[Start of Attachment]
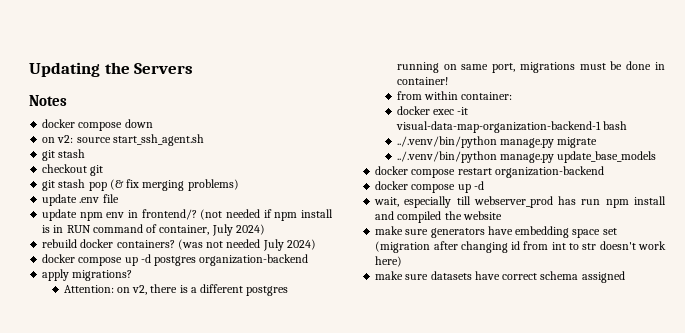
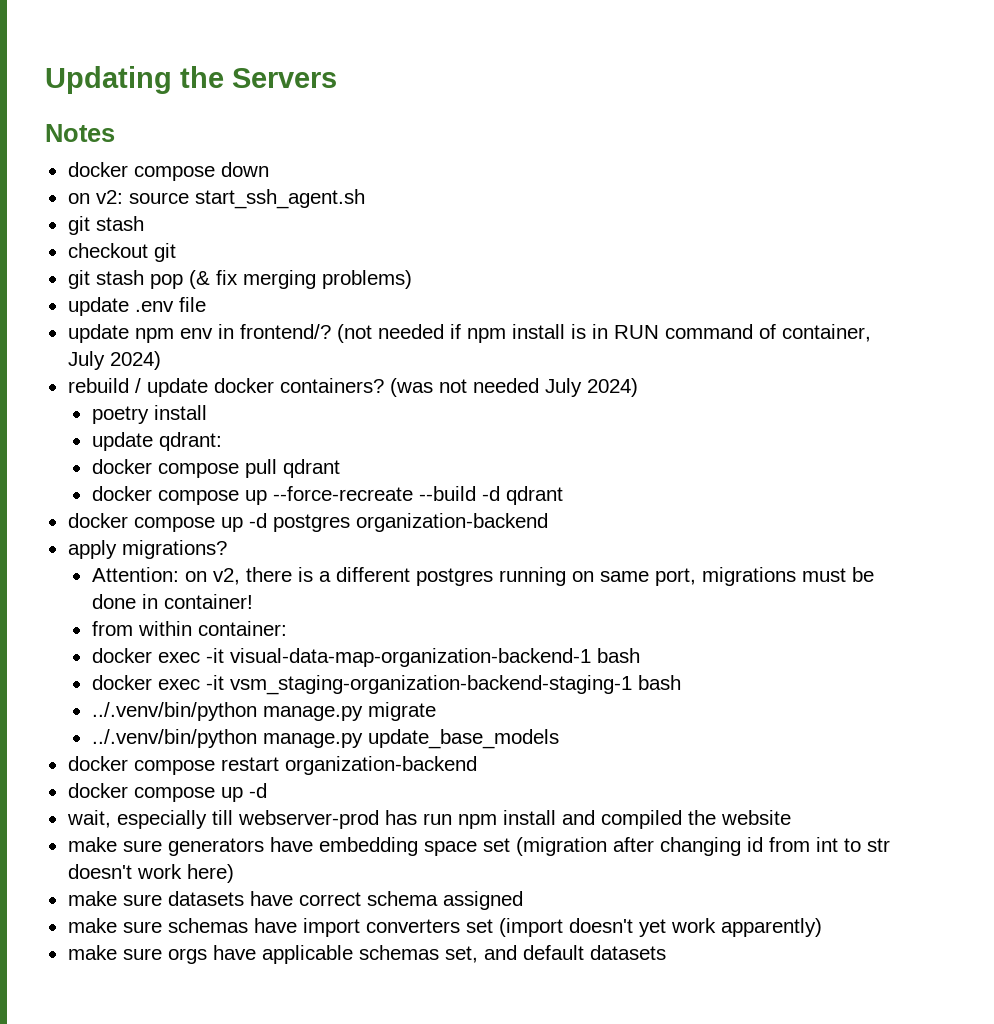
- rebuild docker containers?
+ rebuild / update docker containers?
+ poetry install
+ update qdrant:
+ docker compose pull qdrant
+ docker compose up --force-recreate --build -d qdrant
+ docker exec -it vsm_staging-organization-backend-staging-1 bash
- wait, especially till webserver_prod has run npm install and compiled the website
+ wait, especially till webserver-prod has run npm install and compiled the website
+ make sure schemas have import converters set (import doesn't yet work apparently)
+ make sure orgs have applicable schemas set, and default datasets

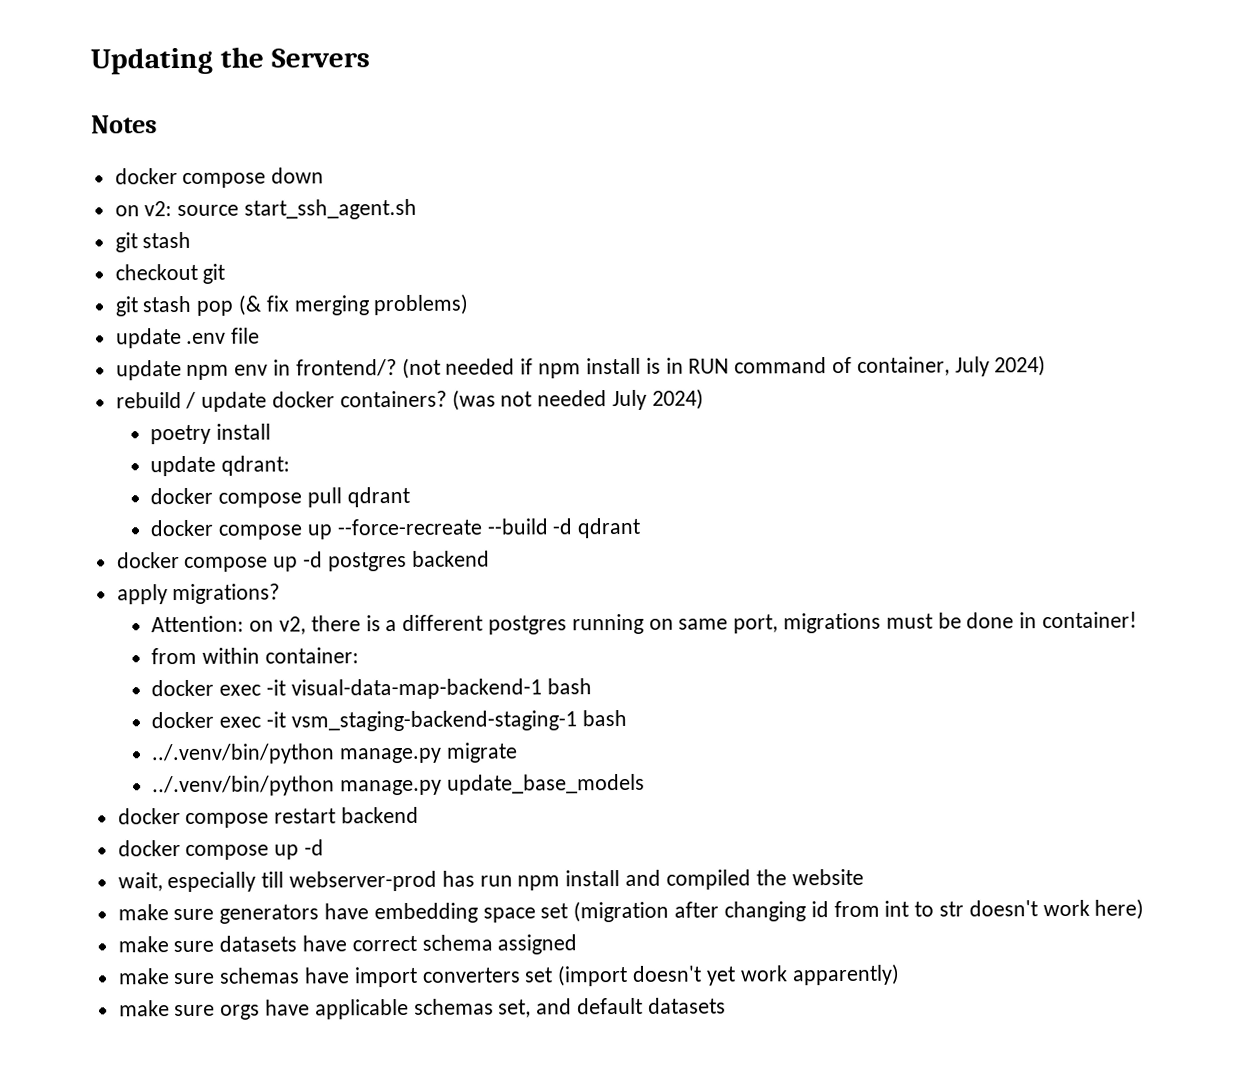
- docker compose up -d postgres organization-backend
+ docker compose up -d postgres backend
- docker exec -it visual-data-map-organization-backend-1 bash
+ docker exec -it visual-data-map-backend-1 bash
- docker exec -it vsm_staging-organization-backend-staging-1 bash
+ docker exec -it vsm_staging-backend-staging-1 bash
- docker compose restart organization-backend
+ docker compose restart backend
[End of Attachment]
Pull out every line in the data above that has the word "especially".

| Written response |
- wait, especially till webserver_prod has run npm install and compiled the website
+ wait, especially till webserver-prod has run npm install and compiled the website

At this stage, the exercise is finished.